26/03/2012 Résurrection à Saint-Seurin

par François Clairant

Deux œuvres de Valette de Montigny ont été chantées samedi, près de 300 ans après leur création.

Si les Bordelais sont tous attachés à leur patrimoine architectural du XVIIIe siècle, nombreux sont ceux qui ont voulu, samedi dernier, découvrir un pan du patrimoine musical de leur siècle d’or. Après Beck et Levens, c’est le nom de Valette de Montigny qui a été tiré de l’oubli.

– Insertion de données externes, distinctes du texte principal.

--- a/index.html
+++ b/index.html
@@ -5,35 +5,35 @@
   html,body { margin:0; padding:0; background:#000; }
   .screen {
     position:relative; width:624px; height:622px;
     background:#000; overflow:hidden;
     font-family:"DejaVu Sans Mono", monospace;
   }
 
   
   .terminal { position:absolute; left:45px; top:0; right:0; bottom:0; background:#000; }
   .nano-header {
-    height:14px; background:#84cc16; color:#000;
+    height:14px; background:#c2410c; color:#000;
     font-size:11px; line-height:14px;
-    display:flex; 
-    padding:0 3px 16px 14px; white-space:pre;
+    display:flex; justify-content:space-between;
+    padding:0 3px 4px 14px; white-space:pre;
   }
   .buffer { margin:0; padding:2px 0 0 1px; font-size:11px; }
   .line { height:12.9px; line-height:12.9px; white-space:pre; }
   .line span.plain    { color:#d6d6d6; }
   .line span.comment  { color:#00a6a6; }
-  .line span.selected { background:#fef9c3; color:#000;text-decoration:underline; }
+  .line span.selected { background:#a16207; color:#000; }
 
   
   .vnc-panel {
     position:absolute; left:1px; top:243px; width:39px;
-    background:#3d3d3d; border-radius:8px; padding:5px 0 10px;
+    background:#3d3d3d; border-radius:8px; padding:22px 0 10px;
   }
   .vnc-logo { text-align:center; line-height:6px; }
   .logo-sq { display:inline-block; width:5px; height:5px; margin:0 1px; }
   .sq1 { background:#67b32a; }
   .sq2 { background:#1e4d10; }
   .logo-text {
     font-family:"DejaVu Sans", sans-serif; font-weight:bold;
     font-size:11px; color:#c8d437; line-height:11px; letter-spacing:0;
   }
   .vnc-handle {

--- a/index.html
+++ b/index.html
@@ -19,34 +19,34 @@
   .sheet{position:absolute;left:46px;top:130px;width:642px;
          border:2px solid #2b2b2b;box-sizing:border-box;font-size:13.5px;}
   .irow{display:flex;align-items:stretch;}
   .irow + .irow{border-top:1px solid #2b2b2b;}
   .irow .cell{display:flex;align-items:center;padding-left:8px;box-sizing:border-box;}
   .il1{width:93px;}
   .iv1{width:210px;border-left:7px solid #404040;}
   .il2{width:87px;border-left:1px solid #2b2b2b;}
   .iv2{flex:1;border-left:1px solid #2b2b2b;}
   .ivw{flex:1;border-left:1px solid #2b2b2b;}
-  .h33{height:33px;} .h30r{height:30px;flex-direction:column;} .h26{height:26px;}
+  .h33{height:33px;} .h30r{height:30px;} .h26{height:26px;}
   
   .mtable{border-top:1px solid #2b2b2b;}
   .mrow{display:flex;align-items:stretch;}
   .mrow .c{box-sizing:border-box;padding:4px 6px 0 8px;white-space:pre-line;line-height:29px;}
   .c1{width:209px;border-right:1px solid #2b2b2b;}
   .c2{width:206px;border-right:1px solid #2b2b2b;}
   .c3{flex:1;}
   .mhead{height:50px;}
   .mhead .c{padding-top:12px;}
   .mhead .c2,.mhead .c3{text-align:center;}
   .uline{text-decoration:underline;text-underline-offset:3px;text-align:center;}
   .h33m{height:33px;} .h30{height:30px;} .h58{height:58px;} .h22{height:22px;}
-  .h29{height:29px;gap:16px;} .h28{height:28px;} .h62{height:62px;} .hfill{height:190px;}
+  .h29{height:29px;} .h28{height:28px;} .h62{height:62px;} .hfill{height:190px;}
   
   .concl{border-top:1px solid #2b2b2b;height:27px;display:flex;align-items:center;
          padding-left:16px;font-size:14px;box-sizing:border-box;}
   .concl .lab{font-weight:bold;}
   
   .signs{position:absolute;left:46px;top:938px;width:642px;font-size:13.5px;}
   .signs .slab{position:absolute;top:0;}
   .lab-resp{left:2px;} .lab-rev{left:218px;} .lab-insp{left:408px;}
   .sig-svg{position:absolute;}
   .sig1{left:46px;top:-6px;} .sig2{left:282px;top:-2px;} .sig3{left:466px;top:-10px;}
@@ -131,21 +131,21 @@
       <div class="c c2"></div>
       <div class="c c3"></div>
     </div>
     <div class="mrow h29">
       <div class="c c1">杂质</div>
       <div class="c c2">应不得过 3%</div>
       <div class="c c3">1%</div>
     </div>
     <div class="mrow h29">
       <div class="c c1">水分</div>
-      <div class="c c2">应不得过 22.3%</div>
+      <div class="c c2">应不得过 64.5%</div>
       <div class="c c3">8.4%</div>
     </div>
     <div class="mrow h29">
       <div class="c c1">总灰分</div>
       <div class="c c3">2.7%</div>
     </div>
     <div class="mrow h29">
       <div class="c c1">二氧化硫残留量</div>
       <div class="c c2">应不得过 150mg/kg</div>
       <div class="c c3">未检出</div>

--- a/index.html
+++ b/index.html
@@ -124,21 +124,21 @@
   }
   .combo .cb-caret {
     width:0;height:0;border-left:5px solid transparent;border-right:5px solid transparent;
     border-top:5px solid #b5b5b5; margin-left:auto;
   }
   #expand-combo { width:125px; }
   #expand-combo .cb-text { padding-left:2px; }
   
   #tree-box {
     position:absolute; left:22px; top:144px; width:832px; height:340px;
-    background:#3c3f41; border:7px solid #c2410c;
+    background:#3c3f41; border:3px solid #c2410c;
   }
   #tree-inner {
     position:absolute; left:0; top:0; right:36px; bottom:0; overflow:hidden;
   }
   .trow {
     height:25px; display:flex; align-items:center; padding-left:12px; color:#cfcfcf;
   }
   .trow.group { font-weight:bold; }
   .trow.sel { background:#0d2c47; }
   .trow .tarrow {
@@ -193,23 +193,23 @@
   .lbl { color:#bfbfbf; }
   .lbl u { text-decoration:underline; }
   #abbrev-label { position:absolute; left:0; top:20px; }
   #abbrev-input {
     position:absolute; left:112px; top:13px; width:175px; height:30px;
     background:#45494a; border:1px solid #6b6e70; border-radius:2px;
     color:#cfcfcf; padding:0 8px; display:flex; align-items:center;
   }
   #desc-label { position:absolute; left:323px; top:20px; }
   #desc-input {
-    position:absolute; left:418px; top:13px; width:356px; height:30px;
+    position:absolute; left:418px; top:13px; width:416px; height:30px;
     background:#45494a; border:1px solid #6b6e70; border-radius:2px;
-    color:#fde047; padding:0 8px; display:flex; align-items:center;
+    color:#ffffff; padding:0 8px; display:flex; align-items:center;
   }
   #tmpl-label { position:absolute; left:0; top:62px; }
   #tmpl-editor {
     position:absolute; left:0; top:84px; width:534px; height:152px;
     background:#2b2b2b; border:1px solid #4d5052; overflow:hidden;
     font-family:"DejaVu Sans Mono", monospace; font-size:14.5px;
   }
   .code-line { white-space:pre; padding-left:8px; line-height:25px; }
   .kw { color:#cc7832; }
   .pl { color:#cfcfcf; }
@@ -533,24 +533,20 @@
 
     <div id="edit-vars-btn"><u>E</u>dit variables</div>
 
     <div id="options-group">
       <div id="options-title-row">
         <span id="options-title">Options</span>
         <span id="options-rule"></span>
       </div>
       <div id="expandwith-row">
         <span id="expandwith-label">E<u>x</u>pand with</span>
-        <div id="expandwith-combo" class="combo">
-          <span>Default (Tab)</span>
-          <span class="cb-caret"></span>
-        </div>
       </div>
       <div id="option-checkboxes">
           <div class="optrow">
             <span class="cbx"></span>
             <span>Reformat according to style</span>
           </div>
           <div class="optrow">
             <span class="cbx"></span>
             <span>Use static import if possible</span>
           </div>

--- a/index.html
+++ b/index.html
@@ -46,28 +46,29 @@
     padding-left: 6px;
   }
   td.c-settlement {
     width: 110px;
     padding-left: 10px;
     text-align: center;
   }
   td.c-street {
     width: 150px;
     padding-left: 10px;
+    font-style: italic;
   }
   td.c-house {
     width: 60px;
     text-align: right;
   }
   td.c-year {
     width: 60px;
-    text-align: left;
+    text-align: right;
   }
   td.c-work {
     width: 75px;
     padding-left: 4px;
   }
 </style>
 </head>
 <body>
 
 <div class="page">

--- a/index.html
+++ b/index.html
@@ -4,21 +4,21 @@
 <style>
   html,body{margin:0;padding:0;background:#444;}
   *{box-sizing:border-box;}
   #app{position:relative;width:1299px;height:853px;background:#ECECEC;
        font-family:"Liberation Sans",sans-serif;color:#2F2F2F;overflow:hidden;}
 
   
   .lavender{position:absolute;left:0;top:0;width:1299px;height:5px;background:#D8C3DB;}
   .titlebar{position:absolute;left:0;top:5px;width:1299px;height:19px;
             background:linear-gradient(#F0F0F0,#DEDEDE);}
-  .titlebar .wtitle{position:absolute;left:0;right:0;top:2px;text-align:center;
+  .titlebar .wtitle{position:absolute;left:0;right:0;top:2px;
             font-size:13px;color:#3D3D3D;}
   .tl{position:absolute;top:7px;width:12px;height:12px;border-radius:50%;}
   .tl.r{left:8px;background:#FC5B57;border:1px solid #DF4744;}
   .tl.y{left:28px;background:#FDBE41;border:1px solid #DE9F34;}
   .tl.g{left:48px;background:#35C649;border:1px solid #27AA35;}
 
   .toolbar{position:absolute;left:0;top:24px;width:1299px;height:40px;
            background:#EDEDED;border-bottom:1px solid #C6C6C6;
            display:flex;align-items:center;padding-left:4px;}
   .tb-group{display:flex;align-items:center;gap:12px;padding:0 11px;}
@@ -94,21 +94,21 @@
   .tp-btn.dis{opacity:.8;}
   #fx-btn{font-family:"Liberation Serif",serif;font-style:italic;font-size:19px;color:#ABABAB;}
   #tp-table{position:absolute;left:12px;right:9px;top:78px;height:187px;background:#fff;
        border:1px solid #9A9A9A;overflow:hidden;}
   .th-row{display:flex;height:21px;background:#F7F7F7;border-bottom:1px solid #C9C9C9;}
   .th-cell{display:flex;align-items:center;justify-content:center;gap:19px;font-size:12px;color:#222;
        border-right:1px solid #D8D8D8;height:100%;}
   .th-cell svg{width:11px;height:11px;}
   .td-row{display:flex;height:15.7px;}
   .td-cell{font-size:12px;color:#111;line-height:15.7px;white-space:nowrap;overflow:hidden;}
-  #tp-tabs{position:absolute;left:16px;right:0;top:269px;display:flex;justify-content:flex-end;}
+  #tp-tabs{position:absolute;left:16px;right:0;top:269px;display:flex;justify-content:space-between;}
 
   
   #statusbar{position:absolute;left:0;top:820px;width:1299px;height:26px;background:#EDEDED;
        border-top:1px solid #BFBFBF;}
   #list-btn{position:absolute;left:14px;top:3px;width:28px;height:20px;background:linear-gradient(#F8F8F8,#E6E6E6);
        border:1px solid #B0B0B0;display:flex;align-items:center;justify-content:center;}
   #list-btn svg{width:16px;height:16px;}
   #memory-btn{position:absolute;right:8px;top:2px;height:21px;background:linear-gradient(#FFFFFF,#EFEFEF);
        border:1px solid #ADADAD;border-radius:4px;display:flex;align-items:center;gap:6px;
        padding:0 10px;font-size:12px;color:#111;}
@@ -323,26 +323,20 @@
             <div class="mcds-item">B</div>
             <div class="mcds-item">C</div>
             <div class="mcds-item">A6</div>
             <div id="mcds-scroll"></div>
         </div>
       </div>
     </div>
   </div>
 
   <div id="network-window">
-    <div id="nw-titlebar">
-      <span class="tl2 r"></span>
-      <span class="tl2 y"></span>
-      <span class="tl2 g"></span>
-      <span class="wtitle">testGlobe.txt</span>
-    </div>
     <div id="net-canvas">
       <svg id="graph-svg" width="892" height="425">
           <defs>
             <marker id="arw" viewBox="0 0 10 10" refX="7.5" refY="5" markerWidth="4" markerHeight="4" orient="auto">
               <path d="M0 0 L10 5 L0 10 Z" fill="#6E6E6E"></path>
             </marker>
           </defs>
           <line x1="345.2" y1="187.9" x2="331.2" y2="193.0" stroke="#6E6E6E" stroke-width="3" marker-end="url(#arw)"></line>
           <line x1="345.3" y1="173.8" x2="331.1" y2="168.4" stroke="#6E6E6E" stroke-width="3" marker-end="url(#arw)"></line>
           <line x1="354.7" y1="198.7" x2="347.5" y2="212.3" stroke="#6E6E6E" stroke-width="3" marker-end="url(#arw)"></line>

Il fut maître de chapelle de la collégiale Saint-Seurin, qui ne possédait pas encore son titre de basilique, de 1725 à 1729, à une époque où les chanoines consacraient un gros budget à la musique, pour donner du lustre aux célébrations.

Il n’est pas certain que les deux grands motets dénichés à Versailles et à Lyon, un « Beatus Vir » et un « Salvum me fac Deus » pour solistes, chœur et orchestre, aient été chantés à Bordeaux, ni que ce soient les œuvres que le compositeur aurait voulu léguer à la postérité.

Un serpent virtuose

Mais en les dirigeant, Alexis Duffaure a donné la preuve qu’il n’a pas perdu son temps en reconstituant patiemment des partitions entamées par les souris. Les dix-huit chanteurs de l’ensemble vocal Les Ornements, qu’il a fondé il y a un an à peine, donnent vie aussi bien aux chœurs brillants qu’aux solos, duos et trios méditatifs, avec des voix aussi belles qu’expressives. On y retrouve les traits typiques de la musique française de l’époque, avec quelques tournures personnelles qui surprennent l’oreille et souvent la séduisent.

Les instrumentistes de l’ensemble baroque Les Caractères, menés par Xavier Julien-Laferrière au violon, ne sont pas étrangers au succès de cette résurrection. Ils ont ciselé leurs parties avec le même soin que celles de la Suite « françoise » extraite des « Nations », chef-d’œuvre incontesté de Couperin, complément de programme dont seuls hélas les auditeurs des premiers rangs ont pu goûter les raffinements.

Mais le héros de la soirée a été Volny Hostiou qui tire de cet instrument insolite appelé serpent les sons les plus divins et les tempêtes les plus démoniaques, avec une virtuosité époustouflante.